■ Aim of the task:
In the records below, find the line with "[972,433,1011,449] map ->" and the line with "[735,642,759,668] 3) -> [31,1601,54,1623] 4)". Print both exactly, along with every line between them, and no other line.

(Revision tracking records)
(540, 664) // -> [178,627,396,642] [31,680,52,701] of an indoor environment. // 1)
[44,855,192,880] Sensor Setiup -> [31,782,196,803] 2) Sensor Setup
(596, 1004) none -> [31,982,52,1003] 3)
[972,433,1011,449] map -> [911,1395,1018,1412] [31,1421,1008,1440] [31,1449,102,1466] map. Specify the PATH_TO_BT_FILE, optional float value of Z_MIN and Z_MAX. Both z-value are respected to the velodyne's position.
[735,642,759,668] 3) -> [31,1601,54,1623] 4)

* * *

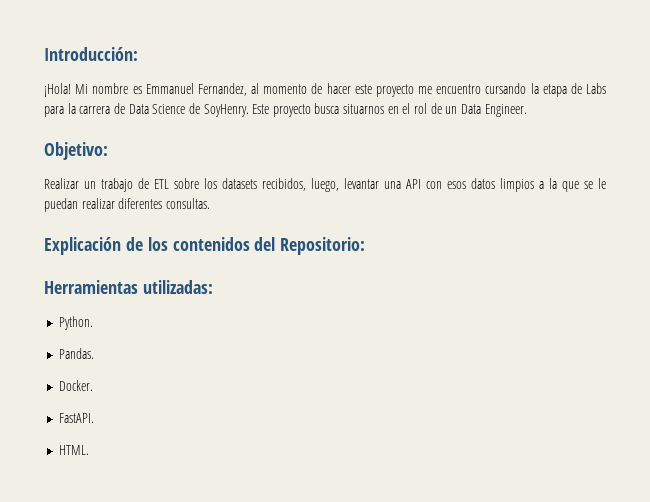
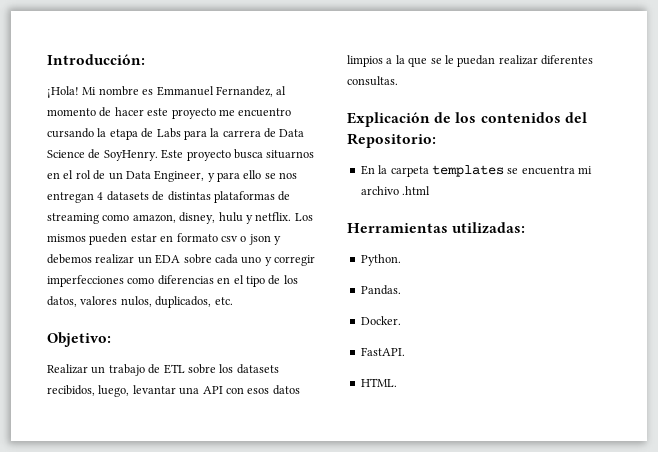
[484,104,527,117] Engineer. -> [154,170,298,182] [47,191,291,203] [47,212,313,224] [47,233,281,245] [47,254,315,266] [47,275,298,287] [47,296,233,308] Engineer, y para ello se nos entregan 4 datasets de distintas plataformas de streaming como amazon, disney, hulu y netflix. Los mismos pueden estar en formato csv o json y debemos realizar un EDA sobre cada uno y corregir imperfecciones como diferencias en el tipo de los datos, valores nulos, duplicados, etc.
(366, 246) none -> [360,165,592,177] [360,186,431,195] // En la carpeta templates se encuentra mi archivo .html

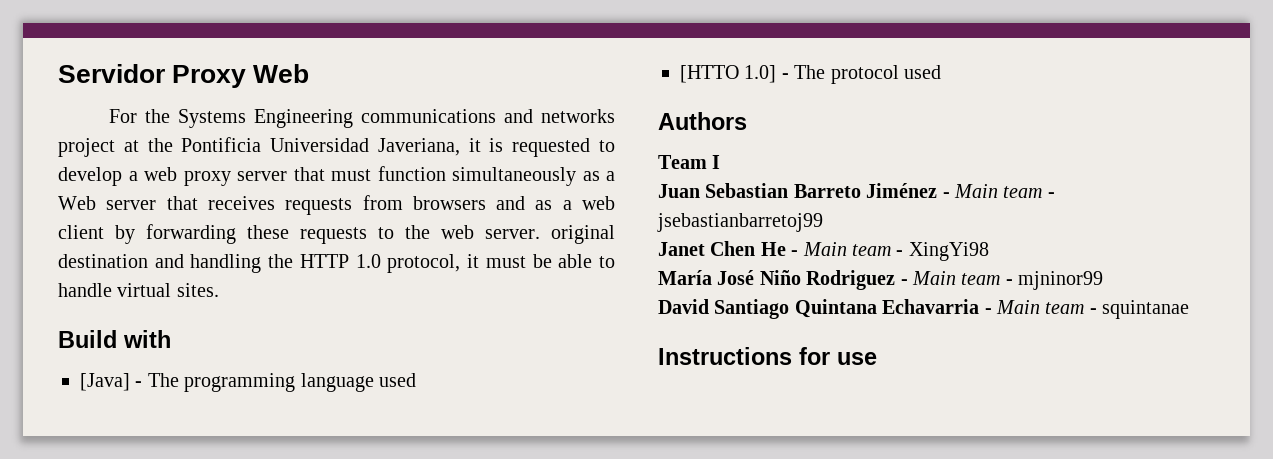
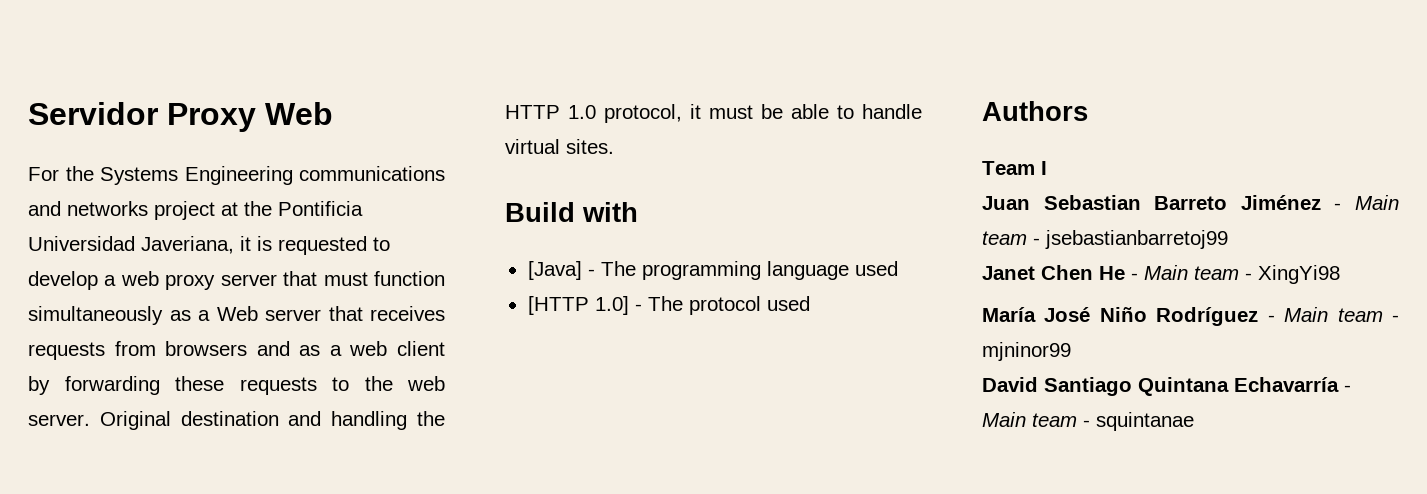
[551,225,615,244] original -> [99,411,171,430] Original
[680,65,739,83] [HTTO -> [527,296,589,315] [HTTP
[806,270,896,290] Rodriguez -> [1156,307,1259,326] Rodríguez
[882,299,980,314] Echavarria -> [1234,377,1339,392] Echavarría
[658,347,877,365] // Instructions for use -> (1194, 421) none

■ Solution:
[972,433,1011,449] map -> [911,1395,1018,1412] [31,1421,1008,1440] [31,1449,102,1466] map. Specify the PATH_TO_BT_FILE, optional float value of Z_MIN and Z_MAX. Both z-value are respected to the velodyne's position.
[735,642,759,668] 3) -> [31,1601,54,1623] 4)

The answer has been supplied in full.